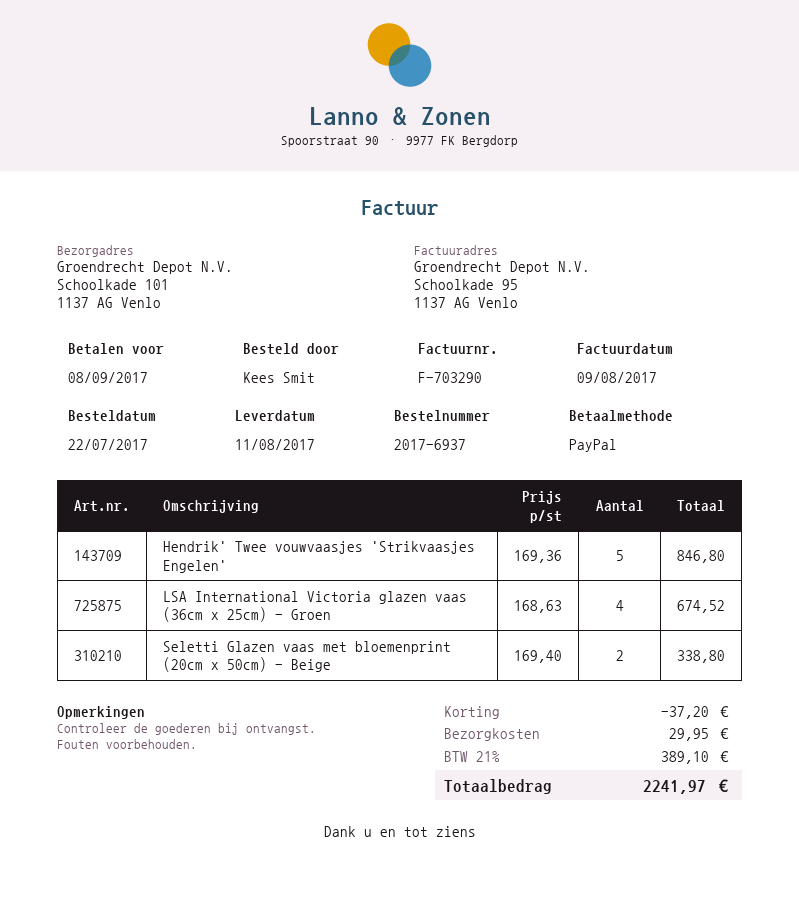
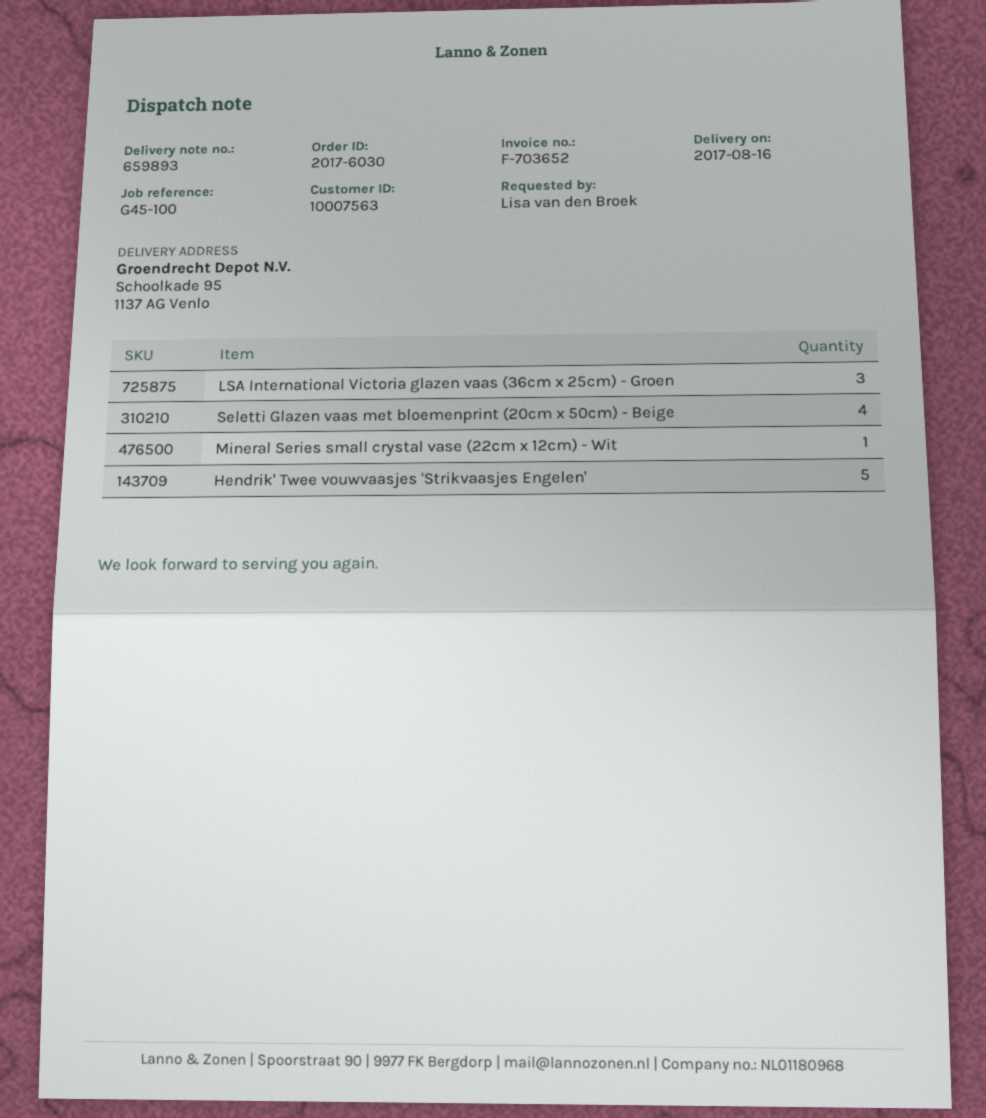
order number: 2017-6937 -> 2017-6030
delivery date: 2017-08-11 -> 2017-08-16
invoice number: F-703290 -> F-703652
ordered by: Kees Smit -> Lisa van den Broek
ship to: Schoolkade 101, 1137 AG Venlo -> Schoolkade 95, 1137 AG Venlo
LSA International Victoria glazen vaas (36cm x 25cm) - Groen: 4 -> 3
Seletti Glazen vaas met bloemenprint (20cm x 50cm) - Beige: 2 -> 4
Mineral Series small crystal vase (22cm x 12cm) - Wit: none -> 1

------------------------------------

## Exercise requirements
Print the data above verbatim from the first line through the line holding "Seletti Glazen vaas", leaving every picture out.

## Completed task
order number: 2017-6937 -> 2017-6030
delivery date: 2017-08-11 -> 2017-08-16
invoice number: F-703290 -> F-703652
ordered by: Kees Smit -> Lisa van den Broek
ship to: Schoolkade 101, 1137 AG Venlo -> Schoolkade 95, 1137 AG Venlo
LSA International Victoria glazen vaas (36cm x 25cm) - Groen: 4 -> 3
Seletti Glazen vaas met bloemenprint (20cm x 50cm) - Beige: 2 -> 4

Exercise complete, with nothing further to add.